By Amelia Saw
“I’ll tell you why I’m here,” says Ruby Wax.
“One day, I walked down to the Underground and there was a big poster with my face on it. And underneath my face it read ‘this woman has mental illness’. So I tried to cover it with my body so that no one would see … then I walked further down the Underground and there was another one.”
Having been institutionalised with depression several times, Ruby realised she could no longer hide her mental illness.
Her one-woman show, Ruby Wax: Sane New World, was born.
Armed with a Masters in Mindfulness-Based Cognitive Therapy from Oxford University, Ruby uses her show to explain how to calm the thoughts causing our anxiety and depression.
“One in four people are mentally ill,” Ruby explains. She points to members of the audience and counts, “one, two, three…four! It’s you, sir,” she says as the auditorium erupts in laughter.
Putting on a white lab coat, Ruby sets about explaining why so many people experience mental illness.
The brain, she says, is an incredibly complex piece of equipment and functioned very efficiently in ancient times. Facing a predator, humans’ bodies pumped out adrenalin and cortisol and a snap decision to kill or be killed was made. Once the immediate danger was over, adrenalin and cortisol levels returned to normal.
In the 21st century however, we apply the same ‘fight or flight’ scenario to contemporary problems. “So it becomes, ‘Oh my god, I didn’t send that email. Oh my god, my thighs are too fat’. And with no saber-toothed tiger to kill, we’re living in a constant state of alarm,” Ruby says.
But we can learn to regulate our thoughts. “The brain is like a muscle and you can train it.
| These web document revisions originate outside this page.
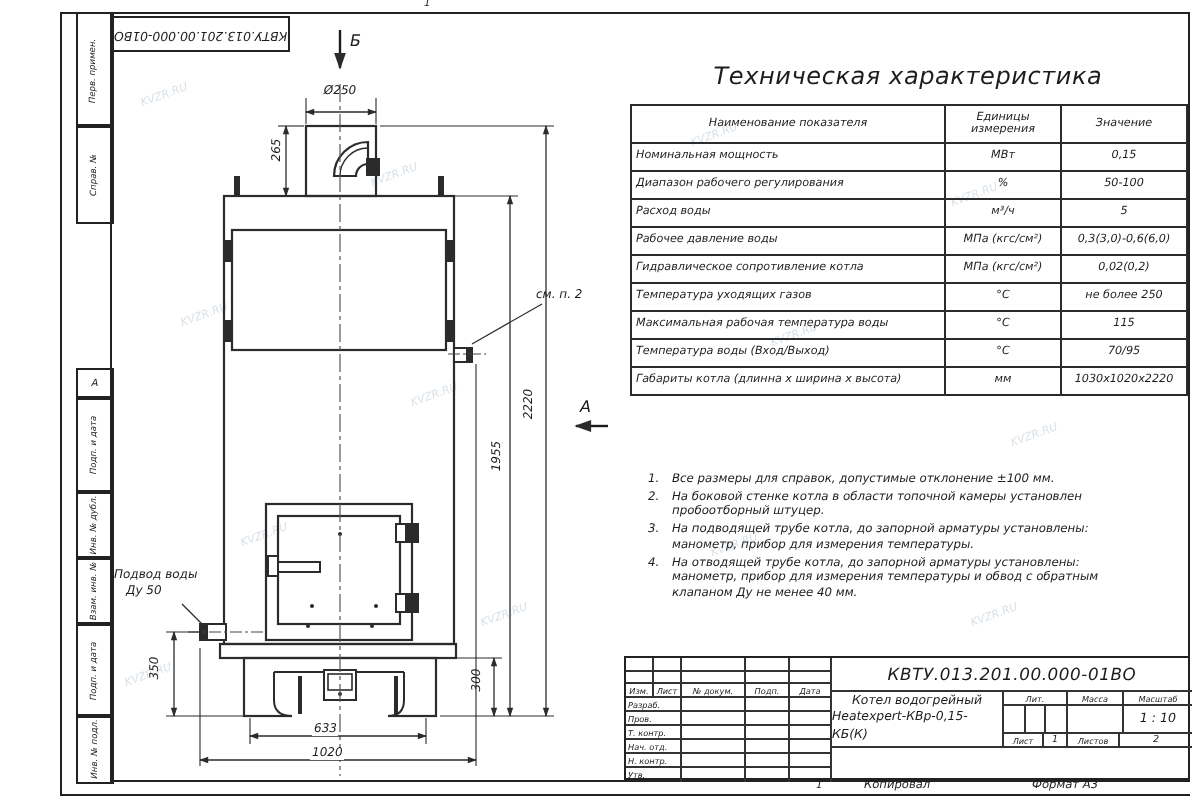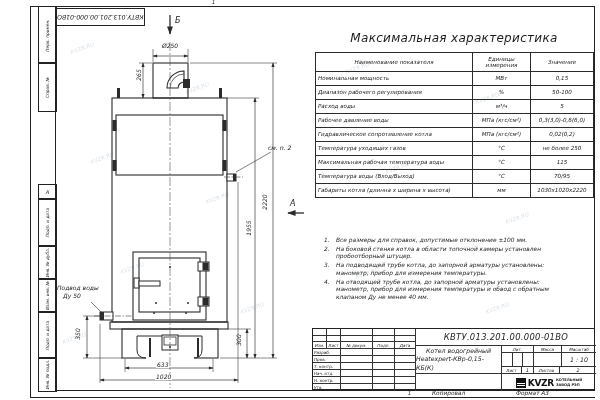--- a/index.html
+++ b/index.html
@@ -216,7 +216,7 @@
   <div class="t" style="left:57px;top:285px;font-size:6px">Подвод воды</div>
   <div class="t" style="left:63px;top:293px;font-size:6px">Ду 50</div>
 
-  <div class="spec-title">Максимальная характеристика</div>
+  <div class="spec-title">Техническая характеристика</div>
   <table class="spec">
     <colgroup>
         <col style="width:157px">

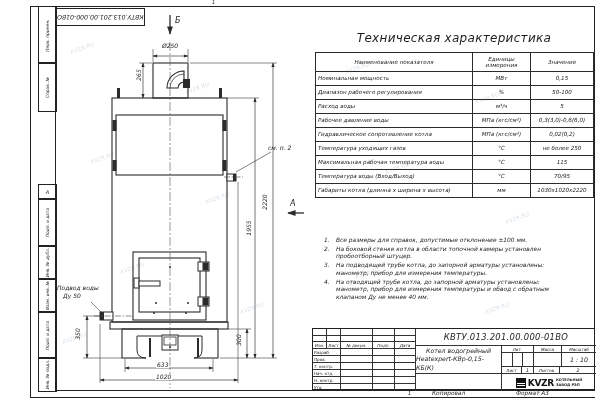--- a/index.html
+++ b/index.html
@@ -350,14 +350,6 @@
     <div class="cell bl bb" style="left:220px;top:38px;width:26px;height:7px;font-size:4.1px">Листов</div>
     <div class="cell bl bb" style="left:246px;top:38px;width:37px;height:7px;font-size:4.8px">2</div>
 
-    <div class="cell bl" style="left:188px;top:45px;width:95px;height:17px;gap:2px">
-      <span class="logo-sq"></span>
-      <span class="logo-txt">KVZR</span>
-      <span class="logo-co">
-        <span style="display:block">КОТЕЛЬНЫЙ</span>
-        <span style="display:block">ЗАВОД РЭП</span>
-      </span>
-    </div>
   </div>
 
   <div class="t" style="left:408px;top:391px;font-size:5px">1</div>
We’ll always have the voices, it’s a glitch in evolution, but you can learn to control those voices.” Instead of being driven by thoughts, you can just “watch them come and go, like sitting in a movie theatre and watching everything play out,” suggests Ruby.
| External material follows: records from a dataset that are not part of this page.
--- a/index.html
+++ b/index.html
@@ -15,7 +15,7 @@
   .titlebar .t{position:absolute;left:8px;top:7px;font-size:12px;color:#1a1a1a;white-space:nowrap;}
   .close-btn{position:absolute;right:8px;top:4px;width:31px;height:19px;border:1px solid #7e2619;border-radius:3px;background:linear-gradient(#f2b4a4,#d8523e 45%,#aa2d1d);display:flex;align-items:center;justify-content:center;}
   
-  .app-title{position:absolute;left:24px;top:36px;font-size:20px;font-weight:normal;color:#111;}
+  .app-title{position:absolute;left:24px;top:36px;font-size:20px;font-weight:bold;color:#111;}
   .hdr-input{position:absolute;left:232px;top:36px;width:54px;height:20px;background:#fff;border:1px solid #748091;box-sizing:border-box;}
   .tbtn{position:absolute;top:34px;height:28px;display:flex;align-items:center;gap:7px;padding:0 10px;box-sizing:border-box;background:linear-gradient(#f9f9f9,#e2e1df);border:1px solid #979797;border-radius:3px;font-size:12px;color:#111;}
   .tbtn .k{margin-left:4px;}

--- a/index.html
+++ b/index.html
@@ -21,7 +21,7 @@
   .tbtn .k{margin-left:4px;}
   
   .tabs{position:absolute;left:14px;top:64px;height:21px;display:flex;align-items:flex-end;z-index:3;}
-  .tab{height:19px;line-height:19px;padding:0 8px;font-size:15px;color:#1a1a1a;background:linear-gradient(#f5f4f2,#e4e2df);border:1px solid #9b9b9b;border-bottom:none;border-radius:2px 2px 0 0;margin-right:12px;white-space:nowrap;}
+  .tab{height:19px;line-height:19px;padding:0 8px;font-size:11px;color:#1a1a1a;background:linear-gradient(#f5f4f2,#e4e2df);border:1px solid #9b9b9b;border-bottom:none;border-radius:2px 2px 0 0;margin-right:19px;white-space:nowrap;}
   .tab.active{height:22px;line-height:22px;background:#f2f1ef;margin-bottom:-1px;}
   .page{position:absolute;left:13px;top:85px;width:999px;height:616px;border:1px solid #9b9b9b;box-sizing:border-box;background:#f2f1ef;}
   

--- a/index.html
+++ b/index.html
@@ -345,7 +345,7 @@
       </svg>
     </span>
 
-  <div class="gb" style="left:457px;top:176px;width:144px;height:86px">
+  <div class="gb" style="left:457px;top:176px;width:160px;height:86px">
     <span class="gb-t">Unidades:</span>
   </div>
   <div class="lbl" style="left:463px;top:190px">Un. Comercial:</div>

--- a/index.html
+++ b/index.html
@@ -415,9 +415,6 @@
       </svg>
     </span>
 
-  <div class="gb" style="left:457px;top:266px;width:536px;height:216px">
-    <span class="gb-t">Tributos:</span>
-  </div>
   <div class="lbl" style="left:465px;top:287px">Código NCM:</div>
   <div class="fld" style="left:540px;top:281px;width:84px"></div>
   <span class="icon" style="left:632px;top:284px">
She says Mindfulness is based on the premise that by focusing on one sense, you can regulate your heart rate. “For the next 30 seconds,” she says, “we’re going to sit here and just concentrate on listening.”
At the end of the show, Ruby invites questions. One man asks the best way to care for his bipolar friend. “I can’t give you the answers,” she says. “The best advice I can give you is to try and find other people who are dealing with a similar experience and talk and share stories with them.”
“There’s a huge relief in finding people who are going through what you’re going through.”
“Never tell her to ‘perk up’,” she says and walks offstage.